For the one issue I had, Liquid Web’s support passed the test - I received THREE emails from them between 4 AM and now.  The first was acknowledgment of the issue and a note that he was looking into it (not an automated response, but a real person!).  This was only about an hour after I submitted the help ticket.  Then - after the issue was fixed a few hours later - I got another email from the same person asking me if everything was OK and providing me with some info on what happened.  Finally, I just got a courtesy email from a customer support manager asking if everything went OK and how I was doing with the new server.  I’m impressed.

I am now about 1,000% more knowledgeable in less than a day of doing this stuff.  Every other issue I ran into I was able to find a tutorial or video to watch somewhere online to help me learn what I needed to do.  The best part is that now we’ve got all of this under our control and moving forward we aren’t relying on someone else.

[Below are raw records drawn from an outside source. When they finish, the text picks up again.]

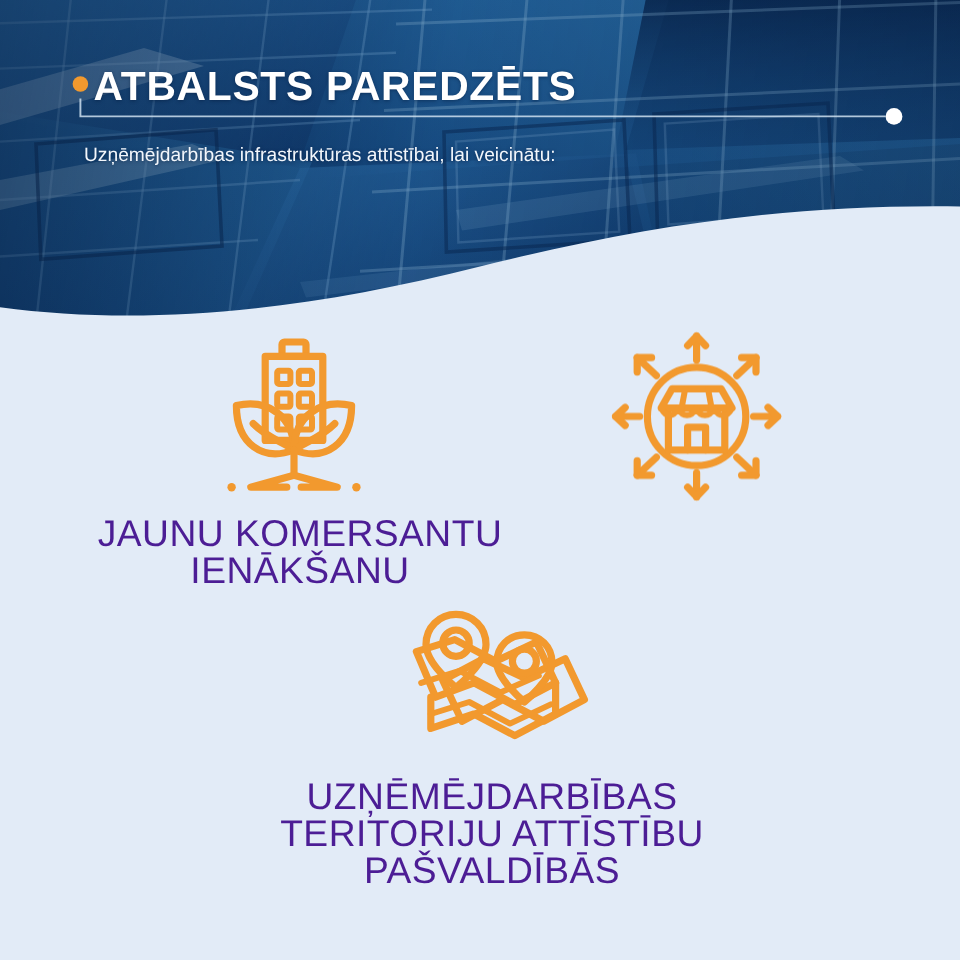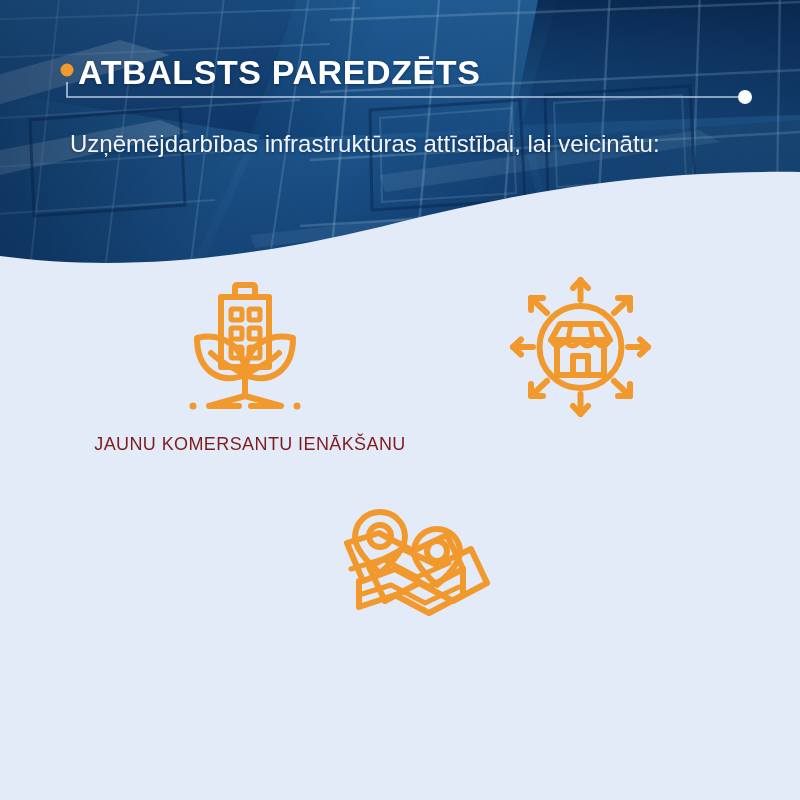--- a/index.html
+++ b/index.html
@@ -43,23 +43,23 @@
     left:78px; top:53px;
     font-size:34px;
     font-weight:bold;
     letter-spacing:0.6px;
     color:#ffffff;
     white-space:nowrap;
     text-shadow:0 1px 3px rgba(0,20,50,0.45);
   }
   #subtitle {
     position:absolute;
-    left:70px; top:130px;
+    left:70px; top:116px;
     width:620px;
-    font-size:24px;
+    font-size:16px;
     line-height:27px;
     color:#f2f6fb;
     font-weight:400;
     text-shadow:0 1px 3px rgba(0,20,50,0.5);
   }
   #deco { position:absolute; left:0; top:0; }
 
   
   .card {
     position:absolute;
@@ -69,25 +69,25 @@
   }
   #card-0 { left:50px;  top:275px; width:400px; }
   #card-1 { left:400px; top:272px; width:360px; }
   #card-2 { left:205px; top:505px; width:410px; }
 
   .icon-wrap {
     display:flex; align-items:center; justify-content:center;
   }
   .caption {
     margin-top:14px;
-    text-align:left;
-    font-size:18px;
+    text-align:center;
+    font-size:31px;
     line-height:31px;
     letter-spacing:0.4px;
-    color:#7f1d1d;
+    color:#4c1d95;
     font-weight:400;
   }
   #card-2 .caption { margin-top:18px; }
 </style>
 </head>
 <body>
 
 <div id="page">
 
   <div id="header">
@@ -277,15 +277,16 @@
           <path d="M34,76 L34,102 L70,90 L104,108 L138,90 L138,64"></path>
 
           <path d="M55,7 C41,7 30,18 30,32 C30,48 55,68 55,68 C55,68 80,48 80,32 C80,18 69,7 55,7 Z"></path>
           <circle cx="55" cy="31" r="11"></circle>
 
           <path d="M112,24 C99,24 89,34 89,47 C89,61 112,80 112,80 C112,80 135,61 135,47 C135,34 125,24 112,24 Z"></path>
           <circle cx="112" cy="46" r="10"></circle>
         </g>
       </svg>
     </div>
+    <div class="caption">UZŅĒMĒJDARBĪBAS TERITORIJU ATTĪSTĪBU PAŠVALDĪBĀS</div>
   </div>
 
 </div>
 
 </body></html>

Only bad news is that our business insurance doesn’t kick in until 72 hours of downtime, so we aren’t going to get much (if anything) from our claim.  Oh well, at least we’re familiarizing ourselves with the process.  According to George, the insurance company seemed to never have actually processed an e-commerce claim before.  You’d think that would be more common but I guess not.

Personally, I’m worn out.  There’s a lot of work left, but I’m going to take some time off and get away from the chaos sometime in the next week or two once everything is settled.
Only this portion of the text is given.